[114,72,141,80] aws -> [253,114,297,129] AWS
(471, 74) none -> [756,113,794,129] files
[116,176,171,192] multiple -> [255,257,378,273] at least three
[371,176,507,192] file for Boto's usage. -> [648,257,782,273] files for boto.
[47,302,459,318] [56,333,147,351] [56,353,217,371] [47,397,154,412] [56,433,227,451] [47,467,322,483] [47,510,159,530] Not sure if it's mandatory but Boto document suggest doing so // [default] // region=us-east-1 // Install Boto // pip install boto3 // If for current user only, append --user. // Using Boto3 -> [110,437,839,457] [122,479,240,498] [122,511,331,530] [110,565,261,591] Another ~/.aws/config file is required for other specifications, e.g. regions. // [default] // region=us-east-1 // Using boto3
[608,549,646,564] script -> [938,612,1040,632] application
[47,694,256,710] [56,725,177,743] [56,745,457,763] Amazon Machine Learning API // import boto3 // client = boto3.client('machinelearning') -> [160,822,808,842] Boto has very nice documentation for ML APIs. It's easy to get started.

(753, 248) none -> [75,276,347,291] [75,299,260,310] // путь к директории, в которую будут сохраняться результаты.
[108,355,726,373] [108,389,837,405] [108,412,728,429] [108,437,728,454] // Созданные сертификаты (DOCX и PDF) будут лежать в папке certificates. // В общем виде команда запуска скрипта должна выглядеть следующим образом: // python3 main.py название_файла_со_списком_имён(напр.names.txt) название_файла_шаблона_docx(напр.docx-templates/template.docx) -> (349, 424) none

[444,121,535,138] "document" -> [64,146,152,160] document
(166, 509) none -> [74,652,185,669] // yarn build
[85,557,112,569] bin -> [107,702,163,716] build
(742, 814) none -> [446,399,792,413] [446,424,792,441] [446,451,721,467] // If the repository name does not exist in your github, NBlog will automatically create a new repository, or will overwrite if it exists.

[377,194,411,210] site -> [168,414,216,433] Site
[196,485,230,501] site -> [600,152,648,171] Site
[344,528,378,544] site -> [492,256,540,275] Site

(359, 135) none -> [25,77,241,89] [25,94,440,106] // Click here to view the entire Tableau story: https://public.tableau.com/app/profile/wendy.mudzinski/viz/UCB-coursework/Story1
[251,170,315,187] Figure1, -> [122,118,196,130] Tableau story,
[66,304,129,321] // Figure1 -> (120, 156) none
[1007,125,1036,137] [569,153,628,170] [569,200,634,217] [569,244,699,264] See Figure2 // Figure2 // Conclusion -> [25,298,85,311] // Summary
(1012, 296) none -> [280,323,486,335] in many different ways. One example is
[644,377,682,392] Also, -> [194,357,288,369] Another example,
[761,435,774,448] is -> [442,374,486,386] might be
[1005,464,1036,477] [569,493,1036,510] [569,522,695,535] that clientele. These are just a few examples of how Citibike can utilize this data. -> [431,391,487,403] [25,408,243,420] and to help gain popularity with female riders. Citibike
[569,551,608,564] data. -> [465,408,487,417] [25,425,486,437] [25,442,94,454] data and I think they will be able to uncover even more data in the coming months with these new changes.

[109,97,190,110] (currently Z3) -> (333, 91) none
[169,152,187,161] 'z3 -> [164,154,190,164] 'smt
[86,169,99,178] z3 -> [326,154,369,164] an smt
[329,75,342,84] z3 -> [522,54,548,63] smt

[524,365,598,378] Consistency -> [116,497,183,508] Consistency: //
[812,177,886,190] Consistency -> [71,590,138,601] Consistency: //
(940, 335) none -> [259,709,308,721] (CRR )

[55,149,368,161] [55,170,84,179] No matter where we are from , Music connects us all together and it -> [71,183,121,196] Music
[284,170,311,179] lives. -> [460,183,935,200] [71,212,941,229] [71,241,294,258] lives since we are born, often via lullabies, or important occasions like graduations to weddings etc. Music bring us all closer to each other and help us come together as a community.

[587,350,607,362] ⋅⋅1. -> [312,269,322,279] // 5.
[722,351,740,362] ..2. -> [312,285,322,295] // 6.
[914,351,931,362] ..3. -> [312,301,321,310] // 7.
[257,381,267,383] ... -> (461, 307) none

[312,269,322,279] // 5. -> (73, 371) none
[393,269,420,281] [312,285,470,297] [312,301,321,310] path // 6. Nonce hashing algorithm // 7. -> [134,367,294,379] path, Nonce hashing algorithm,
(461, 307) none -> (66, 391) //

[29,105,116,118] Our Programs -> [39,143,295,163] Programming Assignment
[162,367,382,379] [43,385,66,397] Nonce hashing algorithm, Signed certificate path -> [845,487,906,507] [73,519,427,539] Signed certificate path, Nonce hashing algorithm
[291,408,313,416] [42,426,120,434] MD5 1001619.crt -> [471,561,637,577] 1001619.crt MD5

DIRECTIONS FOR THIS TASK: All that is needed is a number: how many lines in the data above contain the string "will".

EXERCISE RESPONSE: 2